REQUIRED ACTION: From the first line to the last, restate the data exactly, leaving out the images.

INFORMATION SUPPLIED:
--------

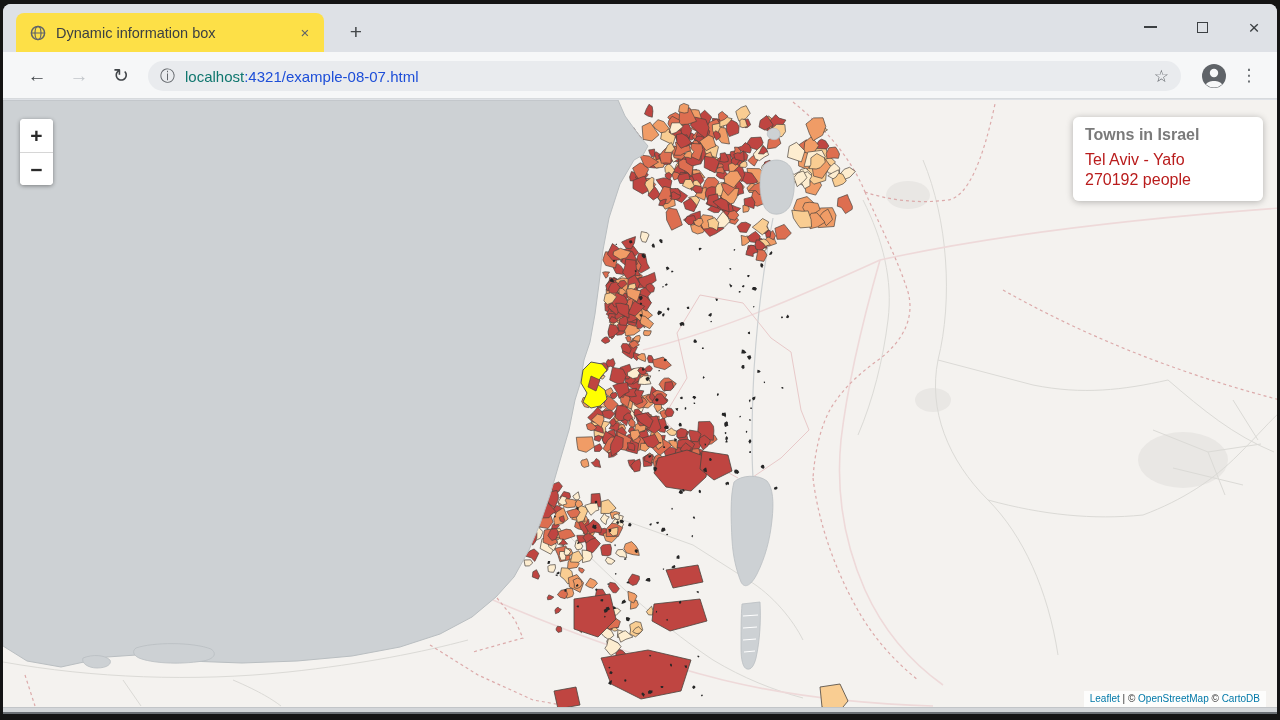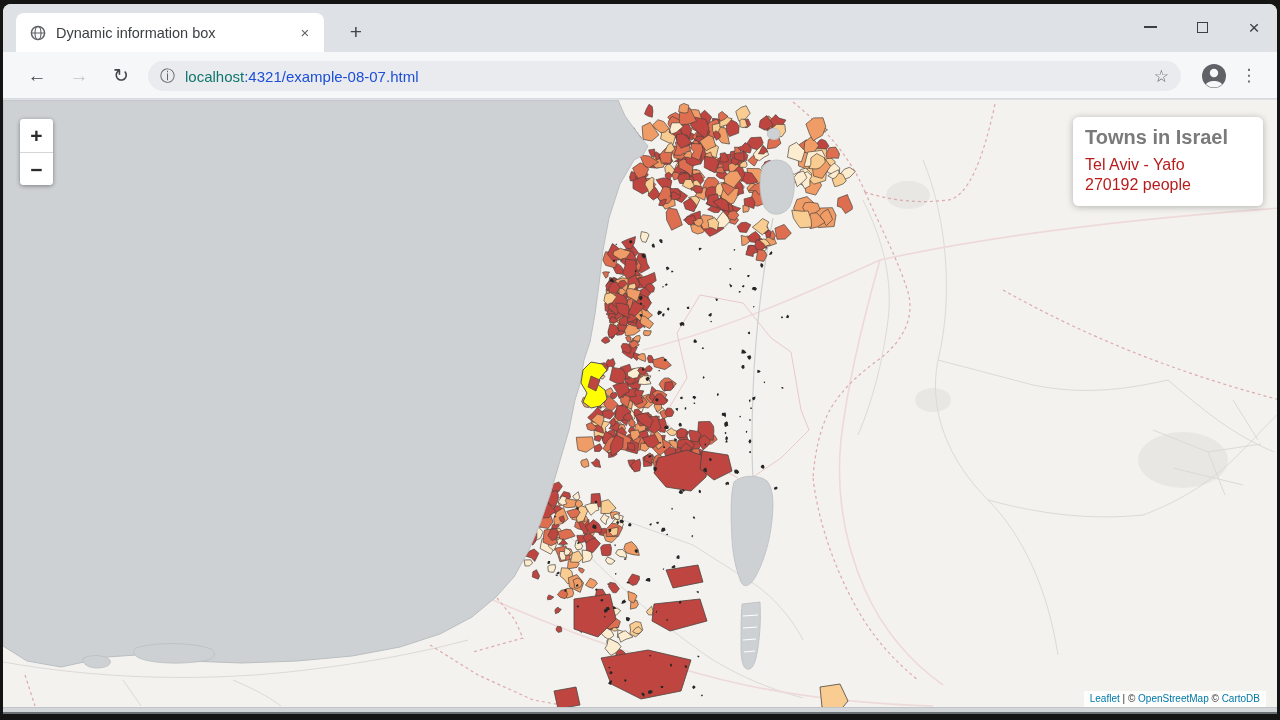--- a/index.html
+++ b/index.html
@@ -3,21 +3,21 @@
 <meta charset="utf-8">
 <style>
   * { margin:0; padding:0; box-sizing:border-box; }
   html,body { width:1280px; height:720px; overflow:hidden; background:#141414;
               font-family:"Liberation Sans", sans-serif; }
   .window { position:absolute; left:3px; top:4px; width:1274px; height:710px;
             background:#dee1e6; border-radius:8px 8px 0 0; overflow:hidden; }
 
   
   .tabstrip { position:absolute; left:0; top:0; width:1274px; height:48px; background:#dee1e6; }
-  .tab { position:absolute; left:13px; top:9px; width:308px; height:39px; background:#ffffff;
+  .tab { position:absolute; left:13px; top:9px; width:308px; height:39px; background:#fde047;
          border-radius:8px 8px 0 0; display:flex; align-items:center; padding:0 10px 0 14px; }
   .tab-favicon { width:16px; height:16px; flex:0 0 16px; }
   .tab-title { margin-left:10px; font-size:14.5px; color:#3c4043; white-space:nowrap;
                overflow:hidden; flex:1; }
   .tab-close { width:18px; height:18px; border-radius:50%; text-align:center; line-height:17px;
                font-size:15px; color:#5f6368; flex:0 0 18px; cursor:pointer; }
   .newtab-btn { position:absolute; left:340px; top:16px; width:26px; height:26px; text-align:center;
                 line-height:24px; font-size:21px; color:#45484b; border-radius:50%; }
   .win-controls { position:absolute; right:8px; top:10px; display:flex; gap:22px; align-items:center; }
   .wc { width:30px; height:26px; display:flex; align-items:center; justify-content:center; color:#3c4043; }
@@ -47,21 +47,21 @@
   .map-svg { position:absolute; left:0; top:0; }
 
   .zoomctl { position:absolute; left:17px; top:19px; width:33px; background:#fff; border-radius:4px;
              box-shadow:0 1px 4px rgba(0,0,0,.4); overflow:hidden; }
   .zoombtn { width:33px; height:33px; text-align:center; line-height:33px; font-size:21px;
              font-weight:bold; color:#2b2b2b; background:#fff; cursor:pointer; }
   .zoombtn + .zoombtn { border-top:1px solid #d6d6d6; }
 
   .infobox { position:absolute; right:14px; top:17px; width:190px; background:rgba(255,255,255,.95);
              border-radius:6px; box-shadow:0 1px 7px rgba(0,0,0,.28); padding:9px 12px 11px; }
-  .infobox h4 { font-size:20px; color:#7a7a7a; margin-bottom:6px; font-weight:bold; }
+  .infobox h4 { font-size:16px; color:#7a7a7a; margin-bottom:6px; font-weight:bold; }
   .infobox .ib-line { font-size:16px; color:#b91c1c; line-height:1.25; }
 
   .attribution { position:absolute; right:11px; bottom:0; background:rgba(255,255,255,.82);
                  padding:2px 6px 3px; font-size:10px; color:#333; white-space:pre; }
   .attribution a { color:#0078a8; text-decoration:none; }
 
   
   .bottom-edge { position:absolute; left:0; top:703px; width:1274px; height:7px; background:#d3d6d9;
                  border-top:1px solid #c2c5c8; border-bottom:2px solid #6b7075; }
 </style>

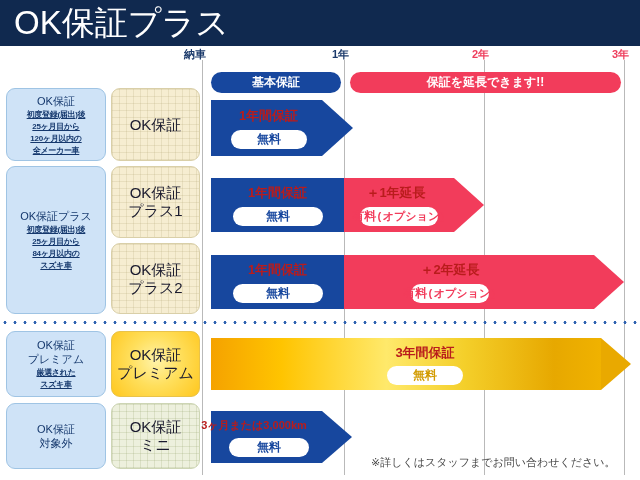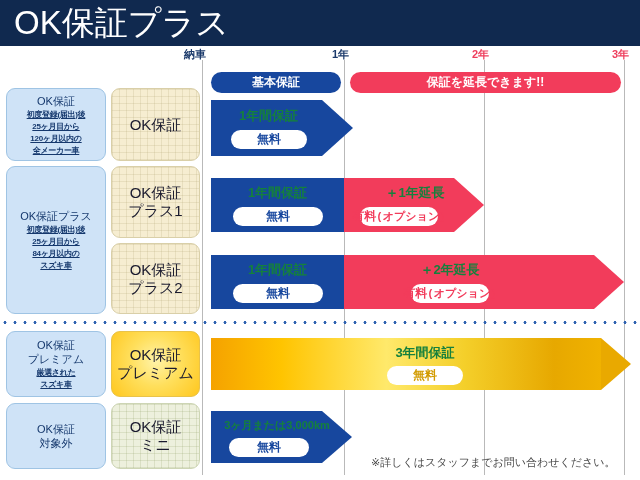--- a/index.html
+++ b/index.html
@@ -95,21 +95,21 @@
   .arrowrow{position:absolute;}
   .seg{position:absolute;top:0;height:100%;box-sizing:border-box;}
   .seg.navy{background:#17479e;}
   .seg.pink{background:#f23c5b;}
   .head{
     position:absolute;top:50%;width:0;height:0;
     border-top:0 solid transparent;border-bottom:0 solid transparent;
   }
 
   .barlabel{
-    position:absolute;text-align:center;color:#15803d;
+    position:absolute;text-align:center;color:#b91c1c;
     font-size:13px;font-weight:bold;white-space:nowrap;line-height:15px;
   }
   .barlabel.small{font-size:11px;}
   .chip{
     position:absolute;border-radius:999px;background:#ffffff;
     display:flex;align-items:center;justify-content:center;
     font-size:12px;font-weight:bold;white-space:nowrap;box-sizing:border-box;
   }
   .chip.navy-t{color:#17479e;}
   .chip.pink-t{color:#f23c5b;}
@@ -218,21 +218,21 @@
 
   <div class="arrowrow" style="left:211px;top:178px;width:280px;height:54px;">
     <div class="seg navy" style="left:0;width:133px;"></div>
     <div class="seg pink" style="left:133px;width:110px;"></div>
     <div class="head" style="left:243px;margin-top:-27px;border-top:27px solid transparent;border-bottom:27px solid transparent;border-left:30px solid #f23c5b;"></div>
   </div>
   <div class="barlabel" style="left:211px;top:185px;width:133px;">1年間保証</div>
   <div class="chip navy-t" style="left:233px;top:207px;width:90px;height:19px;">
     <span>無料</span>
   </div>
-  <div class="barlabel" style="left:360px;top:185px;width:110px;">＋1年延長</div>
+  <div class="barlabel" style="left:341px;top:185px;width:110px;">＋1年延長</div>
   <div class="chip pink-t" style="left:360px;top:207px;width:78px;height:19px;">
     <span>有料</span>
       <span class="opt">(オプション)</span>
   </div>
 
   <div class="arrowrow" style="left:211px;top:255px;width:420px;height:54px;">
     <div class="seg navy" style="left:0;width:133px;"></div>
     <div class="seg pink" style="left:133px;width:250px;"></div>
     <div class="head" style="left:383px;margin-top:-27px;border-top:27px solid transparent;border-bottom:27px solid transparent;border-left:30px solid #f23c5b;"></div>
   </div>
@@ -252,20 +252,20 @@
   <div class="goldhead" style="left:601px;top:338px;border-top:26px solid transparent;border-bottom:26px solid transparent;border-left:30px solid #e9a900;"></div>
   <div class="barlabel" style="left:370px;top:345px;width:110px;text-align:center;">3年間保証</div>
   <div class="chip gold-t" style="left:387px;top:366px;width:76px;height:19px;">
     <span>無料</span>
   </div>
 
   <div class="arrowrow" style="left:211px;top:411px;width:150px;height:52px;">
     <div class="seg navy" style="left:0;width:111px;"></div>
     <div class="head" style="left:111px;margin-top:-26px;border-top:26px solid transparent;border-bottom:26px solid transparent;border-left:30px solid #17479e;"></div>
   </div>
-  <div class="barlabel small" style="left:218px;top:418px;width:118px;">3ヶ月または3,000km</div>
+  <div class="barlabel small" style="left:195px;top:418px;width:118px;">3ヶ月または3,000km</div>
   <div class="chip navy-t" style="left:229px;top:438px;width:80px;height:19px;">
     <span>無料</span>
   </div>
 
   <div class="footnote" style="left:371px;top:455px;">※詳しくはスタッフまでお問い合わせください。</div>
 
 </div>
 
 </body></html>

--------

RESULT OF THE EXERCISE:
--- a/index.html
+++ b/index.html
@@ -3,21 +3,21 @@
 <meta charset="utf-8">
 <style>
   * { margin:0; padding:0; box-sizing:border-box; }
   html,body { width:1280px; height:720px; overflow:hidden; background:#141414;
               font-family:"Liberation Sans", sans-serif; }
   .window { position:absolute; left:3px; top:4px; width:1274px; height:710px;
             background:#dee1e6; border-radius:8px 8px 0 0; overflow:hidden; }
 
   
   .tabstrip { position:absolute; left:0; top:0; width:1274px; height:48px; background:#dee1e6; }
-  .tab { position:absolute; left:13px; top:9px; width:308px; height:39px; background:#ffffff;
+  .tab { position:absolute; left:13px; top:9px; width:308px; height:39px; background:#fde047;
          border-radius:8px 8px 0 0; display:flex; align-items:center; padding:0 10px 0 14px; }
   .tab-favicon { width:16px; height:16px; flex:0 0 16px; }
   .tab-title { margin-left:10px; font-size:14.5px; color:#3c4043; white-space:nowrap;
                overflow:hidden; flex:1; }
   .tab-close { width:18px; height:18px; border-radius:50%; text-align:center; line-height:17px;
                font-size:15px; color:#5f6368; flex:0 0 18px; cursor:pointer; }
   .newtab-btn { position:absolute; left:340px; top:16px; width:26px; height:26px; text-align:center;
                 line-height:24px; font-size:21px; color:#45484b; border-radius:50%; }
   .win-controls { position:absolute; right:8px; top:10px; display:flex; gap:22px; align-items:center; }
   .wc { width:30px; height:26px; display:flex; align-items:center; justify-content:center; color:#3c4043; }
@@ -47,21 +47,21 @@
   .map-svg { position:absolute; left:0; top:0; }
 
   .zoomctl { position:absolute; left:17px; top:19px; width:33px; background:#fff; border-radius:4px;
              box-shadow:0 1px 4px rgba(0,0,0,.4); overflow:hidden; }
   .zoombtn { width:33px; height:33px; text-align:center; line-height:33px; font-size:21px;
              font-weight:bold; color:#2b2b2b; background:#fff; cursor:pointer; }
   .zoombtn + .zoombtn { border-top:1px solid #d6d6d6; }
 
   .infobox { position:absolute; right:14px; top:17px; width:190px; background:rgba(255,255,255,.95);
              border-radius:6px; box-shadow:0 1px 7px rgba(0,0,0,.28); padding:9px 12px 11px; }
-  .infobox h4 { font-size:20px; color:#7a7a7a; margin-bottom:6px; font-weight:bold; }
+  .infobox h4 { font-size:16px; color:#7a7a7a; margin-bottom:6px; font-weight:bold; }
   .infobox .ib-line { font-size:16px; color:#b91c1c; line-height:1.25; }
 
   .attribution { position:absolute; right:11px; bottom:0; background:rgba(255,255,255,.82);
                  padding:2px 6px 3px; font-size:10px; color:#333; white-space:pre; }
   .attribution a { color:#0078a8; text-decoration:none; }
 
   
   .bottom-edge { position:absolute; left:0; top:703px; width:1274px; height:7px; background:#d3d6d9;
                  border-top:1px solid #c2c5c8; border-bottom:2px solid #6b7075; }
 </style>

--- a/index.html
+++ b/index.html
@@ -95,21 +95,21 @@
   .arrowrow{position:absolute;}
   .seg{position:absolute;top:0;height:100%;box-sizing:border-box;}
   .seg.navy{background:#17479e;}
   .seg.pink{background:#f23c5b;}
   .head{
     position:absolute;top:50%;width:0;height:0;
     border-top:0 solid transparent;border-bottom:0 solid transparent;
   }
 
   .barlabel{
-    position:absolute;text-align:center;color:#15803d;
+    position:absolute;text-align:center;color:#b91c1c;
     font-size:13px;font-weight:bold;white-space:nowrap;line-height:15px;
   }
   .barlabel.small{font-size:11px;}
   .chip{
     position:absolute;border-radius:999px;background:#ffffff;
     display:flex;align-items:center;justify-content:center;
     font-size:12px;font-weight:bold;white-space:nowrap;box-sizing:border-box;
   }
   .chip.navy-t{color:#17479e;}
   .chip.pink-t{color:#f23c5b;}
@@ -218,21 +218,21 @@
 
   <div class="arrowrow" style="left:211px;top:178px;width:280px;height:54px;">
     <div class="seg navy" style="left:0;width:133px;"></div>
     <div class="seg pink" style="left:133px;width:110px;"></div>
     <div class="head" style="left:243px;margin-top:-27px;border-top:27px solid transparent;border-bottom:27px solid transparent;border-left:30px solid #f23c5b;"></div>
   </div>
   <div class="barlabel" style="left:211px;top:185px;width:133px;">1年間保証</div>
   <div class="chip navy-t" style="left:233px;top:207px;width:90px;height:19px;">
     <span>無料</span>
   </div>
-  <div class="barlabel" style="left:360px;top:185px;width:110px;">＋1年延長</div>
+  <div class="barlabel" style="left:341px;top:185px;width:110px;">＋1年延長</div>
   <div class="chip pink-t" style="left:360px;top:207px;width:78px;height:19px;">
     <span>有料</span>
       <span class="opt">(オプション)</span>
   </div>
 
   <div class="arrowrow" style="left:211px;top:255px;width:420px;height:54px;">
     <div class="seg navy" style="left:0;width:133px;"></div>
     <div class="seg pink" style="left:133px;width:250px;"></div>
     <div class="head" style="left:383px;margin-top:-27px;border-top:27px solid transparent;border-bottom:27px solid transparent;border-left:30px solid #f23c5b;"></div>
   </div>
@@ -252,20 +252,20 @@
   <div class="goldhead" style="left:601px;top:338px;border-top:26px solid transparent;border-bottom:26px solid transparent;border-left:30px solid #e9a900;"></div>
   <div class="barlabel" style="left:370px;top:345px;width:110px;text-align:center;">3年間保証</div>
   <div class="chip gold-t" style="left:387px;top:366px;width:76px;height:19px;">
     <span>無料</span>
   </div>
 
   <div class="arrowrow" style="left:211px;top:411px;width:150px;height:52px;">
     <div class="seg navy" style="left:0;width:111px;"></div>
     <div class="head" style="left:111px;margin-top:-26px;border-top:26px solid transparent;border-bottom:26px solid transparent;border-left:30px solid #17479e;"></div>
   </div>
-  <div class="barlabel small" style="left:218px;top:418px;width:118px;">3ヶ月または3,000km</div>
+  <div class="barlabel small" style="left:195px;top:418px;width:118px;">3ヶ月または3,000km</div>
   <div class="chip navy-t" style="left:229px;top:438px;width:80px;height:19px;">
     <span>無料</span>
   </div>
 
   <div class="footnote" style="left:371px;top:455px;">※詳しくはスタッフまでお問い合わせください。</div>
 
 </div>
 
 </body></html>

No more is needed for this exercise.